== What needs to be done ==
From the records below, set down exactly the lines starting with the line that contains "delivery date: 2022-12-06 -> 2022-12-04" and going on through the line that contains "total: 721.52 -> 851.72". Nothing else is wanted.
╭─ Task inputs
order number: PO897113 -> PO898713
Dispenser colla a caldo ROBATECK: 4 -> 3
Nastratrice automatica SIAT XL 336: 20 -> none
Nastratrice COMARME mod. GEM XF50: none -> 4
╰─
╭─ Task inputs
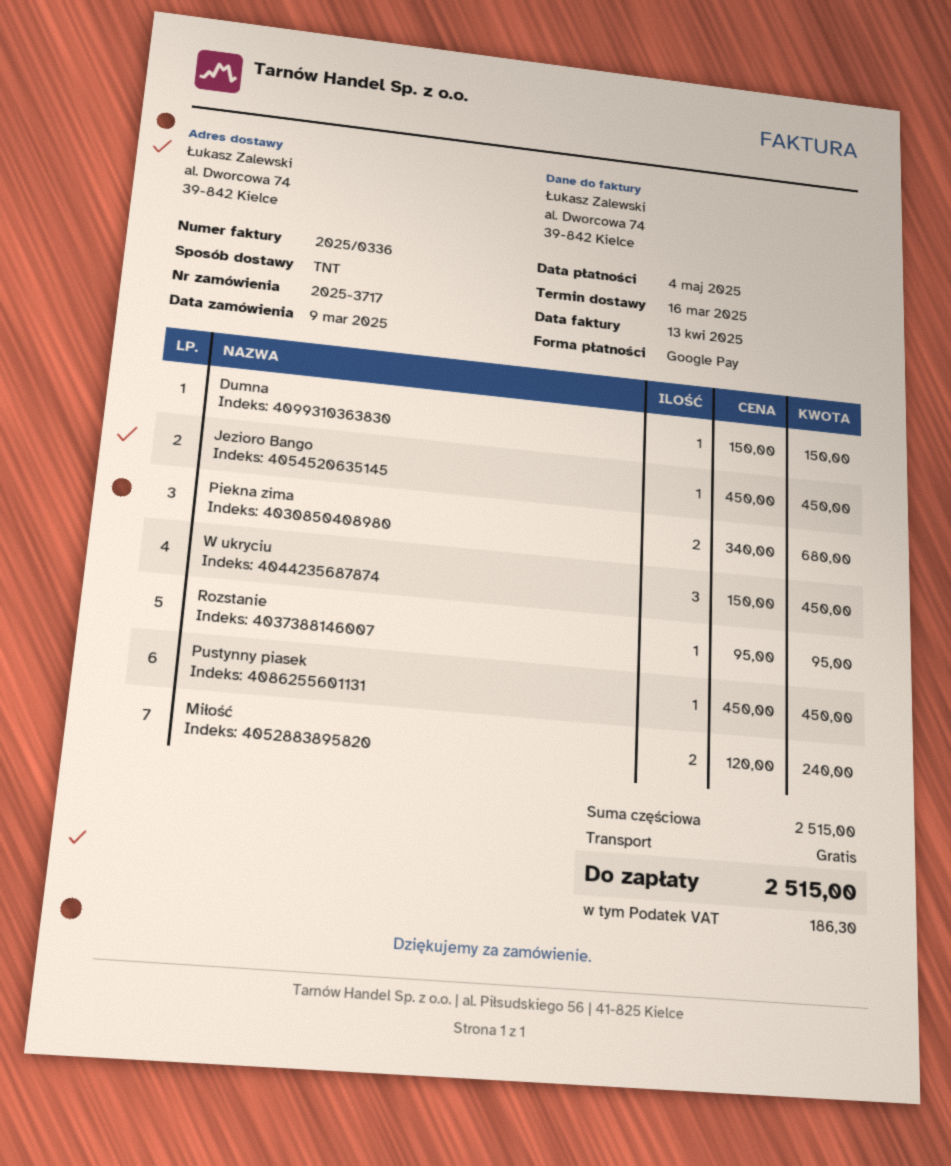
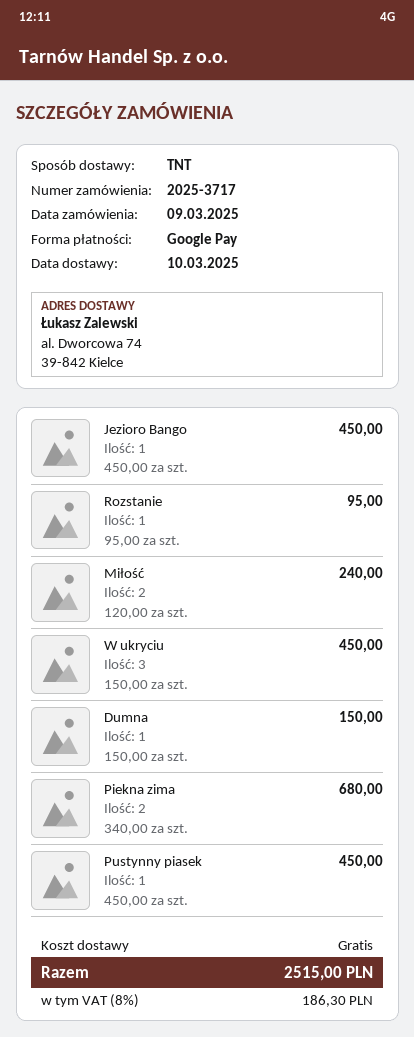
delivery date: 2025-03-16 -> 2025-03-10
╰─
╭─ Task inputs
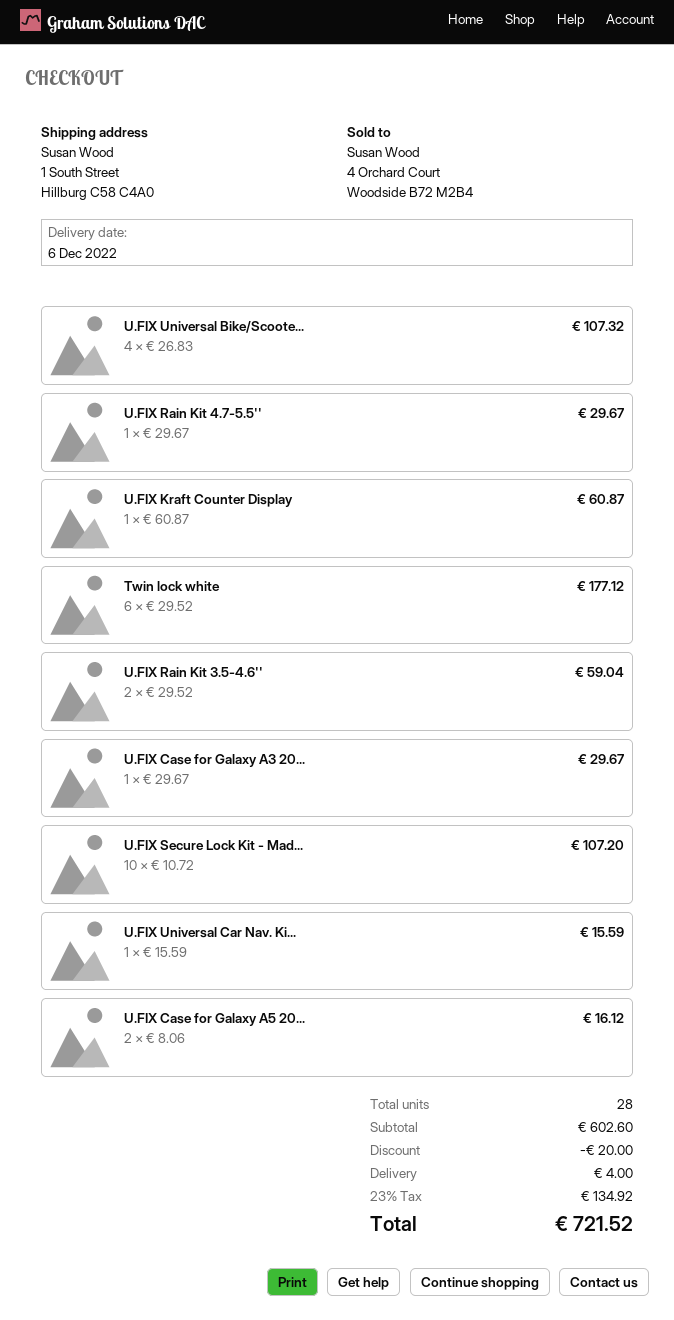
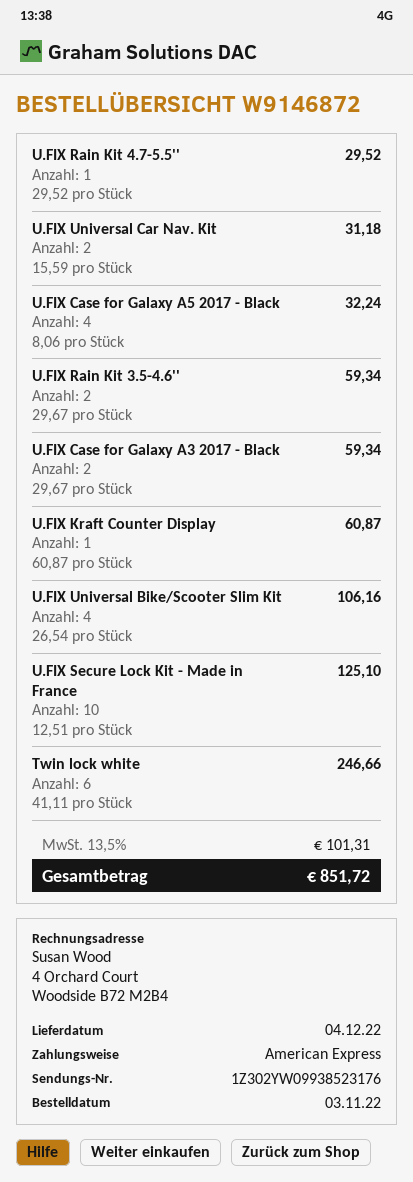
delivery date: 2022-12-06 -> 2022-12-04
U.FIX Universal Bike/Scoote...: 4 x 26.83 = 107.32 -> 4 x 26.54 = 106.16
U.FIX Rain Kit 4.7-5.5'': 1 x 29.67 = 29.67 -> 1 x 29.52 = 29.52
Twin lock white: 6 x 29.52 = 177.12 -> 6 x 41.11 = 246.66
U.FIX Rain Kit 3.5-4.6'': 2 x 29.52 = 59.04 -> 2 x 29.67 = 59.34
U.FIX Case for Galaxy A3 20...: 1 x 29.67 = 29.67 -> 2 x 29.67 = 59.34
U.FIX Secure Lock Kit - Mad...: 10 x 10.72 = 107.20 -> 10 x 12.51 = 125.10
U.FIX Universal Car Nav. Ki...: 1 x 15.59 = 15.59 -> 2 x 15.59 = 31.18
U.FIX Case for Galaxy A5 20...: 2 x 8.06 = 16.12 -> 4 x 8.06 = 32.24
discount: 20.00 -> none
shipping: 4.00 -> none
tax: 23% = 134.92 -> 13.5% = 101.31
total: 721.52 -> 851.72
╰─
== Your response ==
delivery date: 2022-12-06 -> 2022-12-04
U.FIX Universal Bike/Scoote...: 4 x 26.83 = 107.32 -> 4 x 26.54 = 106.16
U.FIX Rain Kit 4.7-5.5'': 1 x 29.67 = 29.67 -> 1 x 29.52 = 29.52
Twin lock white: 6 x 29.52 = 177.12 -> 6 x 41.11 = 246.66
U.FIX Rain Kit 3.5-4.6'': 2 x 29.52 = 59.04 -> 2 x 29.67 = 59.34
U.FIX Case for Galaxy A3 20...: 1 x 29.67 = 29.67 -> 2 x 29.67 = 59.34
U.FIX Secure Lock Kit - Mad...: 10 x 10.72 = 107.20 -> 10 x 12.51 = 125.10
U.FIX Universal Car Nav. Ki...: 1 x 15.59 = 15.59 -> 2 x 15.59 = 31.18
U.FIX Case for Galaxy A5 20...: 2 x 8.06 = 16.12 -> 4 x 8.06 = 32.24
discount: 20.00 -> none
shipping: 4.00 -> none
tax: 23% = 134.92 -> 13.5% = 101.31
total: 721.52 -> 851.72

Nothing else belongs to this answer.